*Exercise brief*
Your answer should hold only the lines from the one with "total: 8164.70 -> 4939.61" through the end of the records, repeated exactly and minus any pictures.
(Material provided)
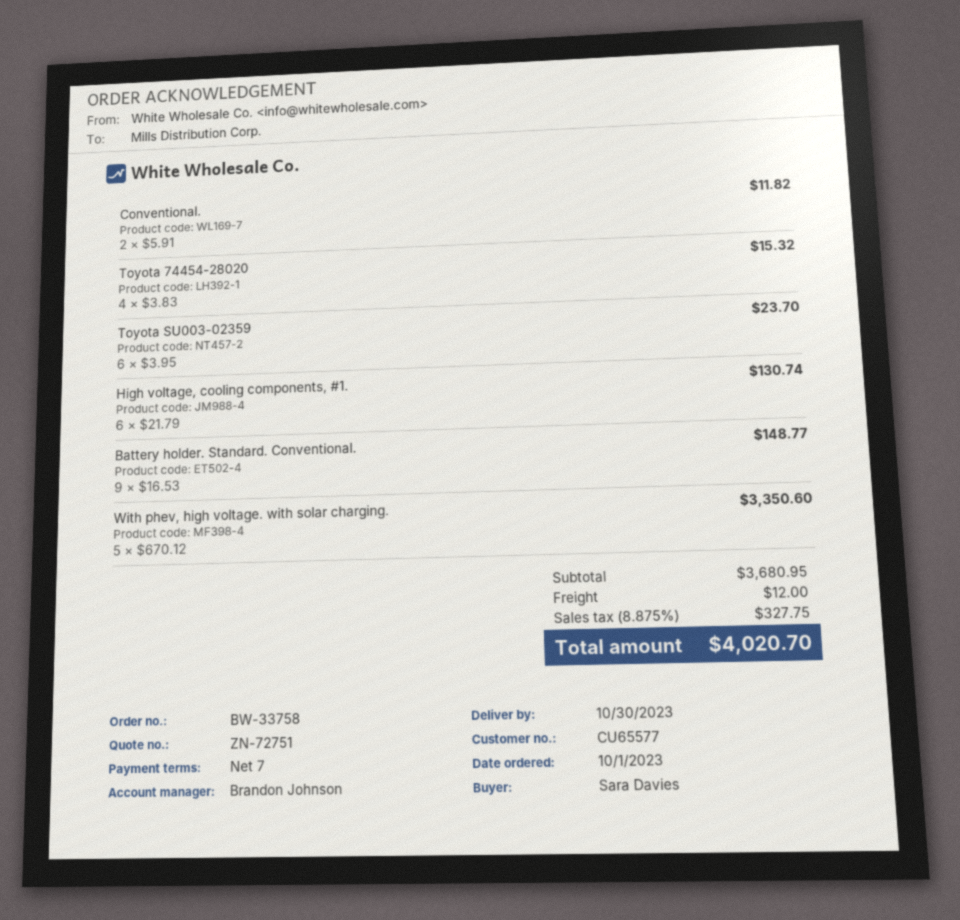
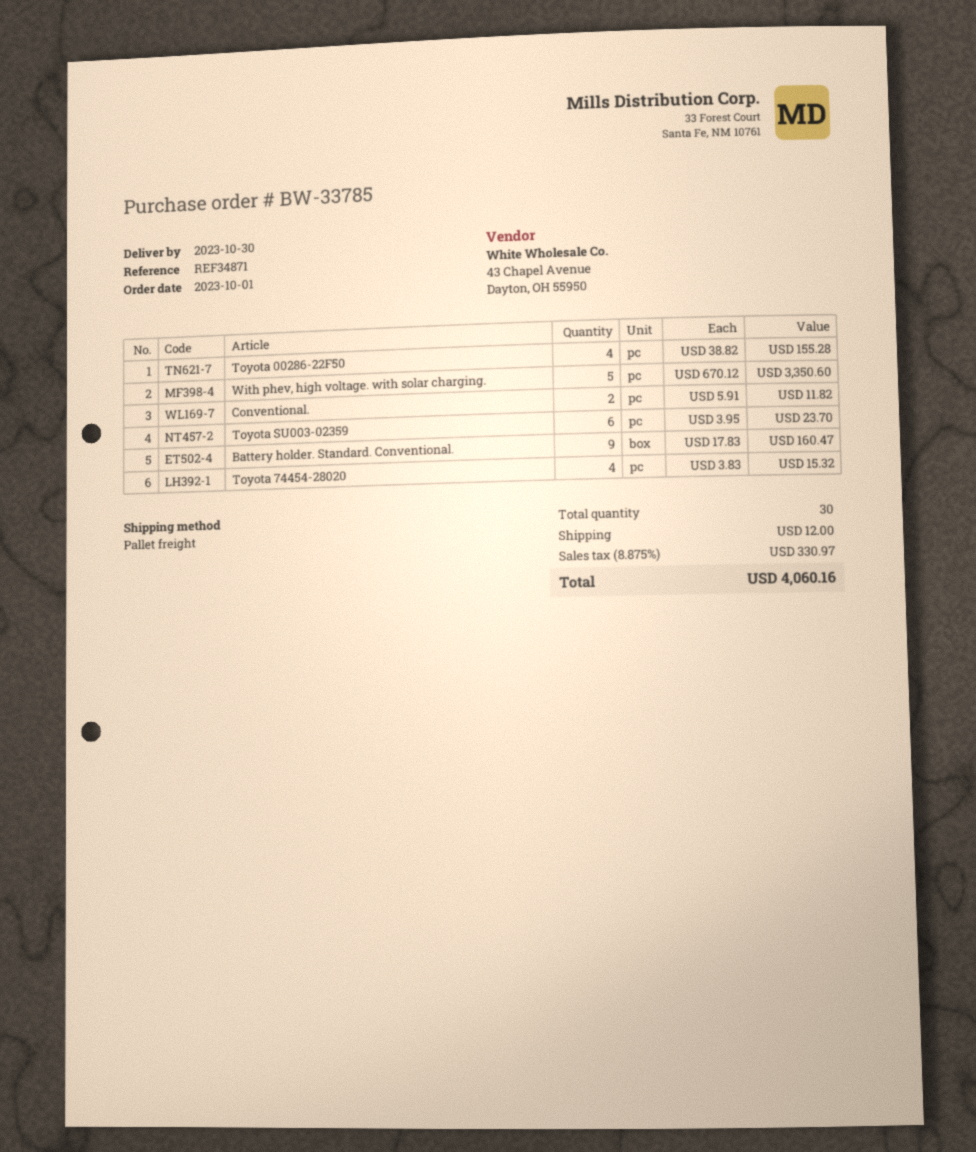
order number: BW-33758 -> BW-33785
High voltage, cooling components, #1.: 6 x 21.79 = 130.74 -> none
Battery holder. Standard. Conventional.: 9 x 16.53 = 148.77 -> 9 x 17.83 = 160.47
Toyota 00286-22F50: none -> 4 x 38.82 = 155.28
tax: 8.875% = 327.75 -> 8.875% = 330.97
total: 4020.70 -> 4060.16

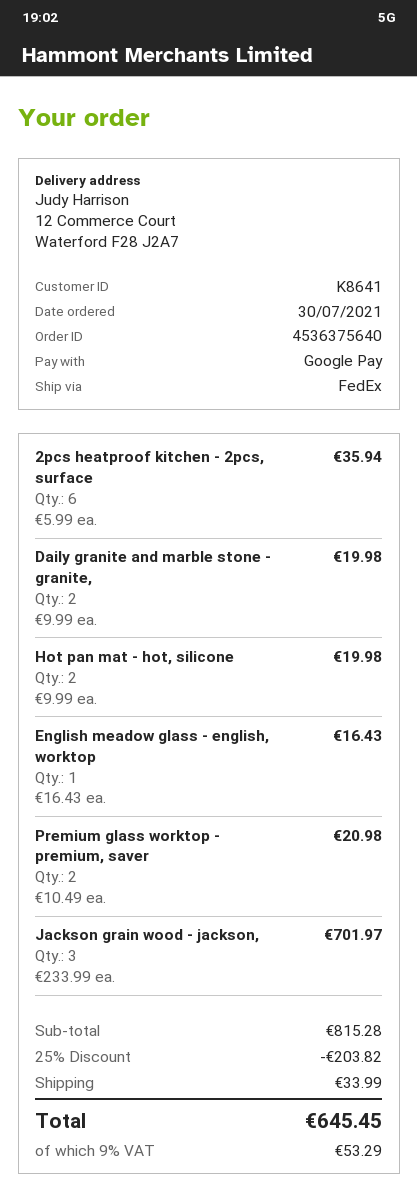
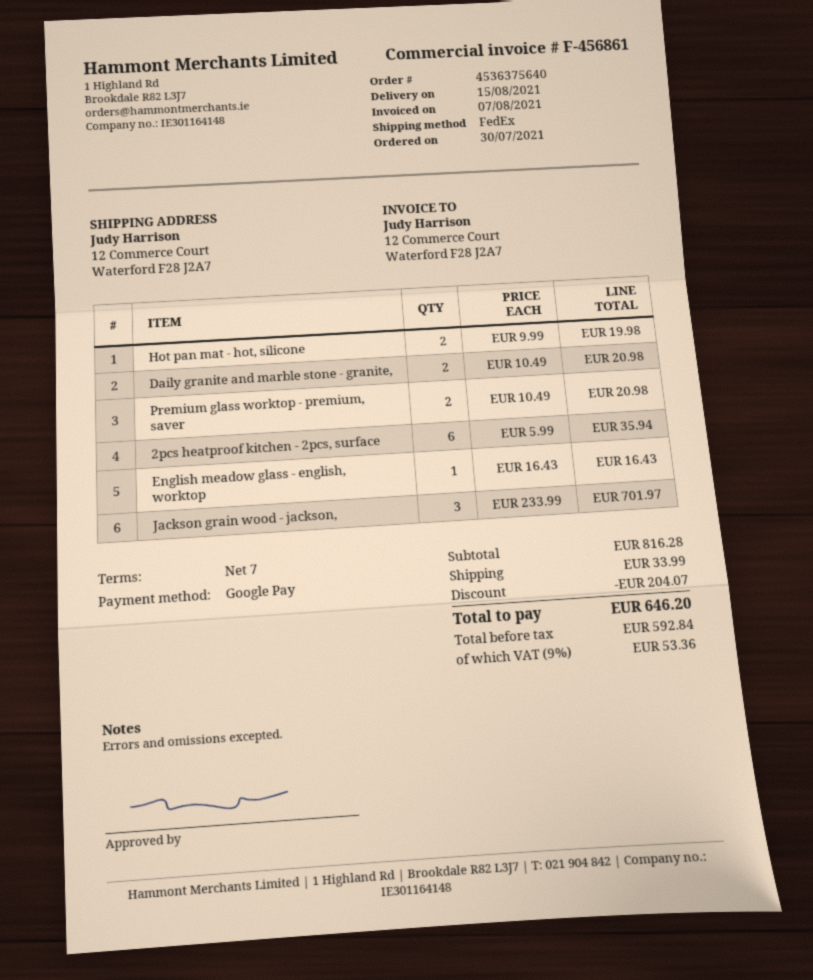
Daily granite and marble stone - granite,: 2 x 9.99 = 19.98 -> 2 x 10.49 = 20.98
subtotal: 815.28 -> 816.28
discount: 203.82 -> 204.07
tax: 9% = 53.29 -> 9% = 53.36
total: 645.45 -> 646.20

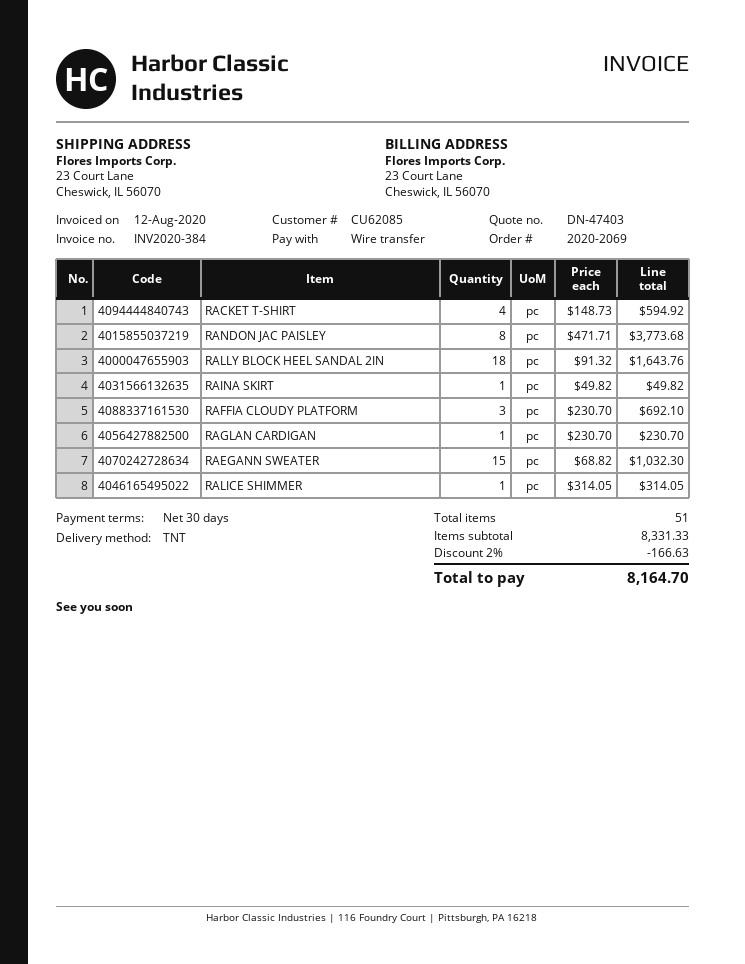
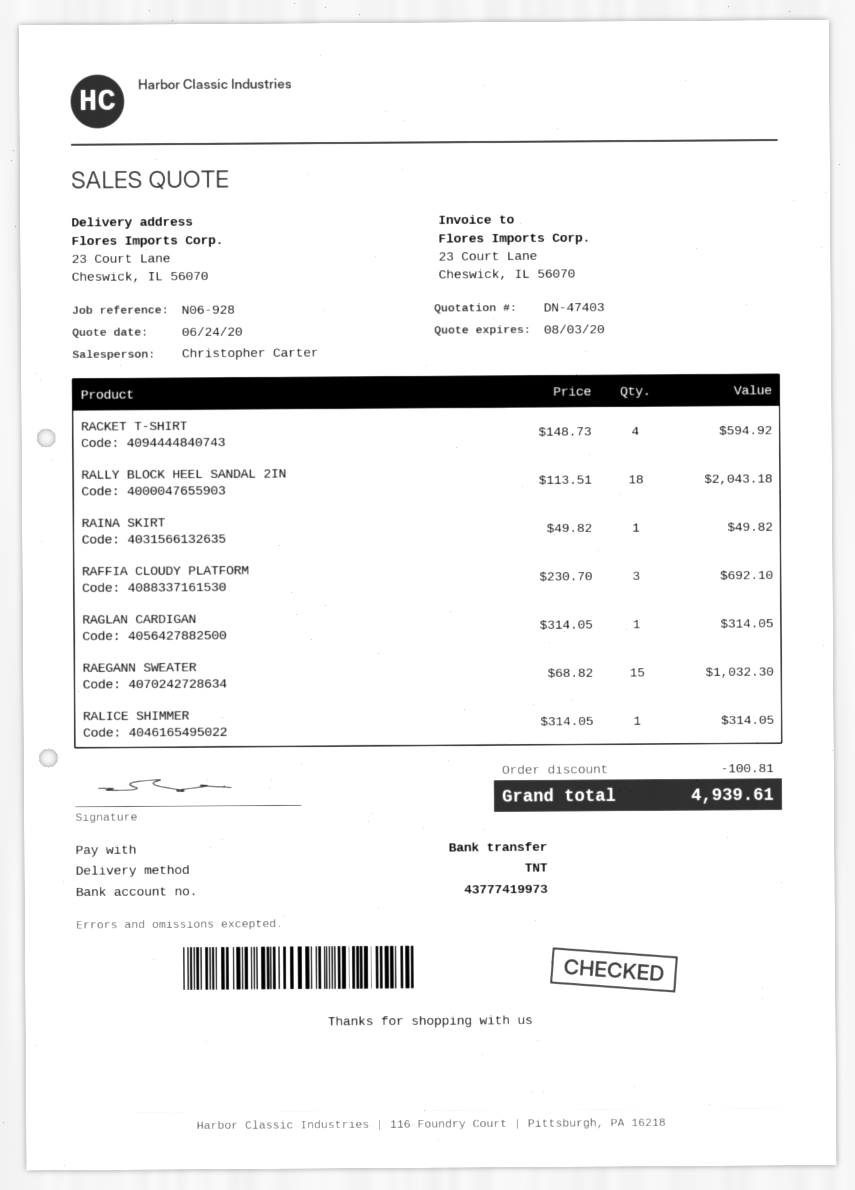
RANDON JAC PAISLEY: 8 x 471.71 = 3773.68 -> none
RALLY BLOCK HEEL SANDAL 2IN: 18 x 91.32 = 1643.76 -> 18 x 113.51 = 2043.18
RAGLAN CARDIGAN: 1 x 230.70 = 230.70 -> 1 x 314.05 = 314.05
discount: 166.63 -> 100.81
total: 8164.70 -> 4939.61

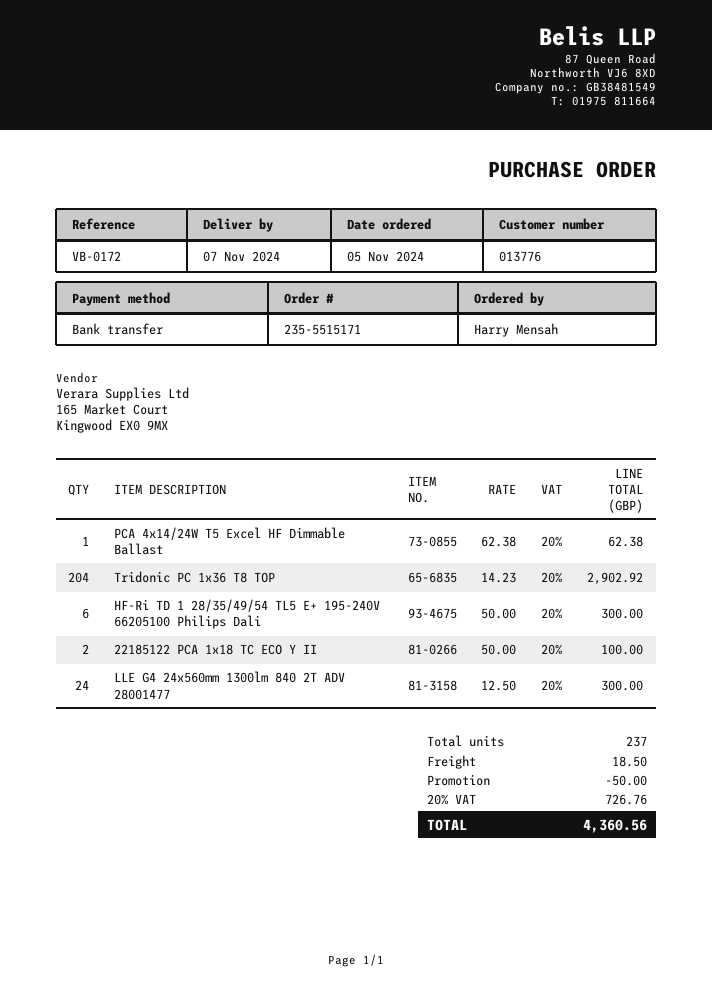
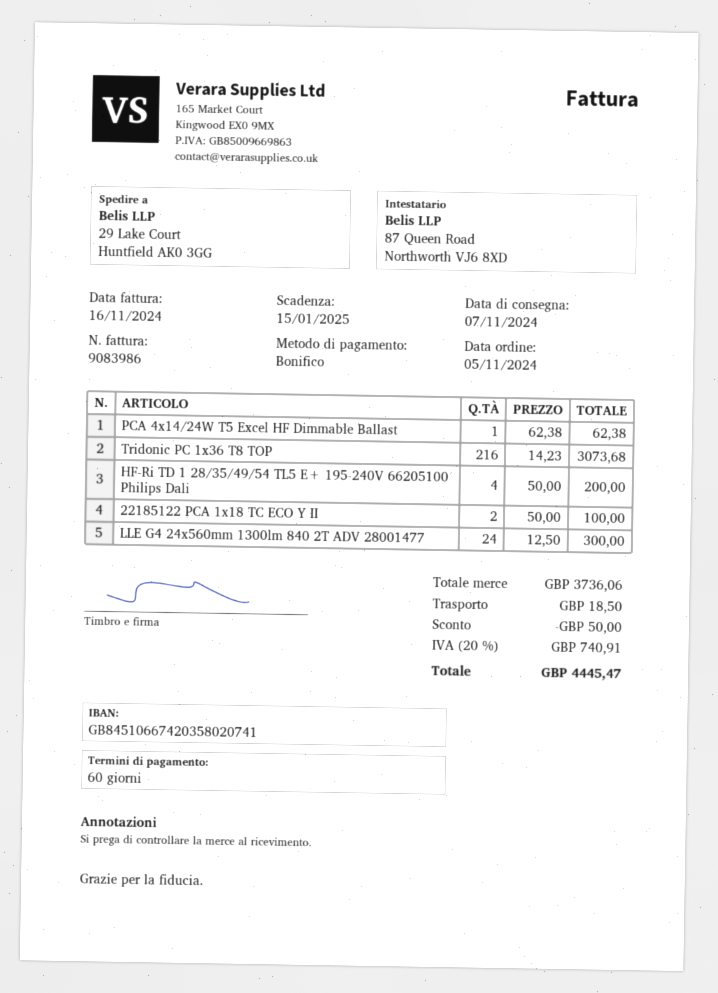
Tridonic PC 1x36 T8 TOP: 204 x 14.23 = 2902.92 -> 216 x 14.23 = 3073.68
HF-Ri TD 1 28/35/49/54 TL5 E+ 195-240V 66205100 Philips Dali: 6 x 50.00 = 300.00 -> 4 x 50.00 = 200.00
tax: 20% = 726.76 -> 20% = 740.91
total: 4360.56 -> 4445.47

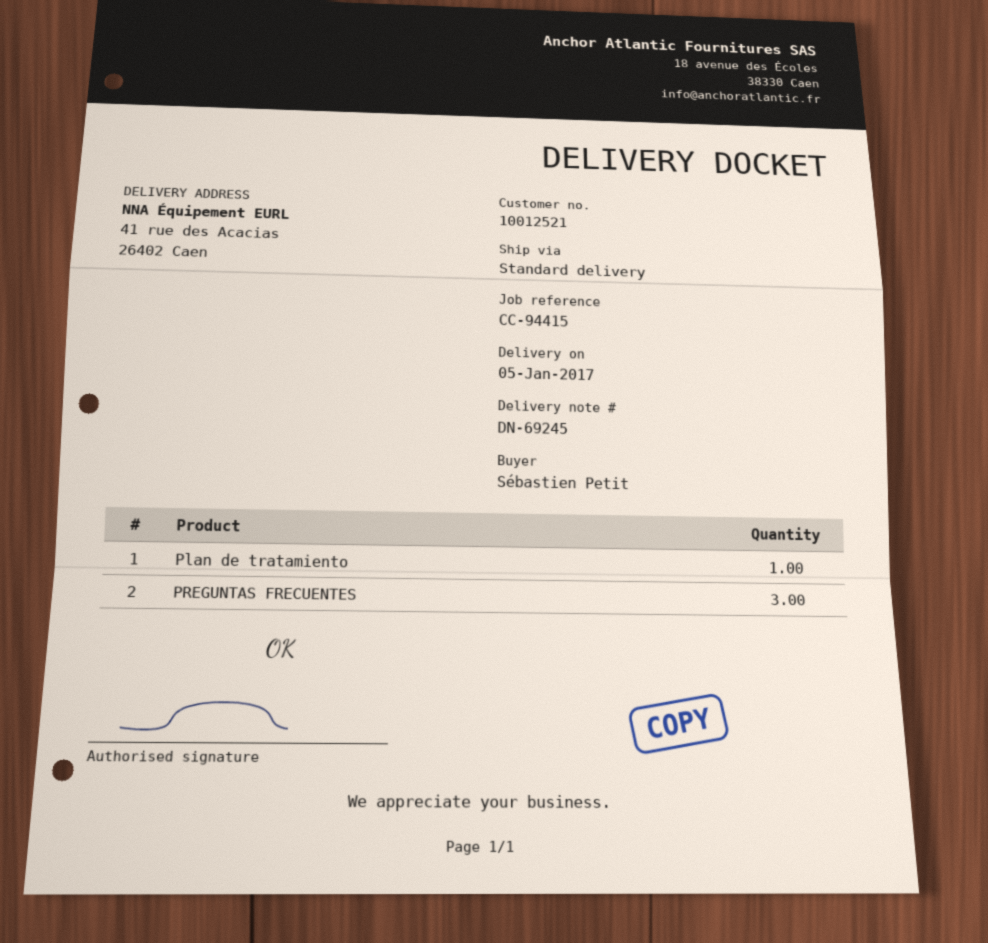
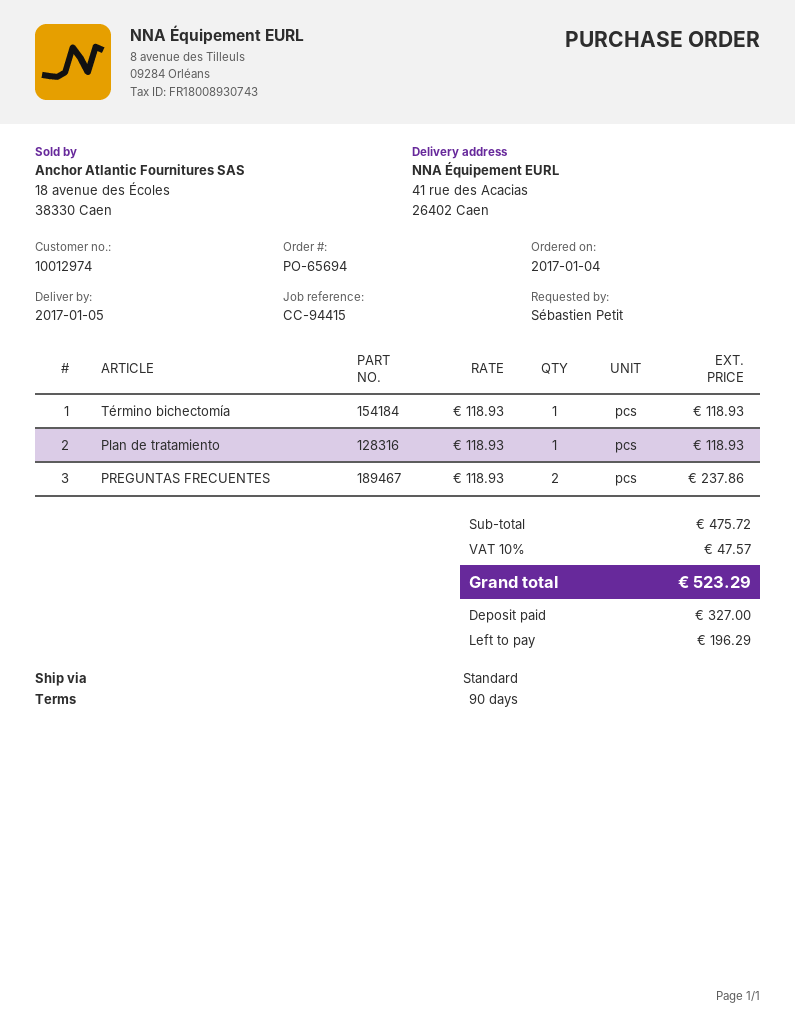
customer number: 10012521 -> 10012974
PREGUNTAS FRECUENTES: 3 -> 2
Término bichectomía: none -> 1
(End Material provided)
*Written response*
total: 8164.70 -> 4939.61

Tridonic PC 1x36 T8 TOP: 204 x 14.23 = 2902.92 -> 216 x 14.23 = 3073.68
HF-Ri TD 1 28/35/49/54 TL5 E+ 195-240V 66205100 Philips Dali: 6 x 50.00 = 300.00 -> 4 x 50.00 = 200.00
tax: 20% = 726.76 -> 20% = 740.91
total: 4360.56 -> 4445.47

customer number: 10012521 -> 10012974
PREGUNTAS FRECUENTES: 3 -> 2
Término bichectomía: none -> 1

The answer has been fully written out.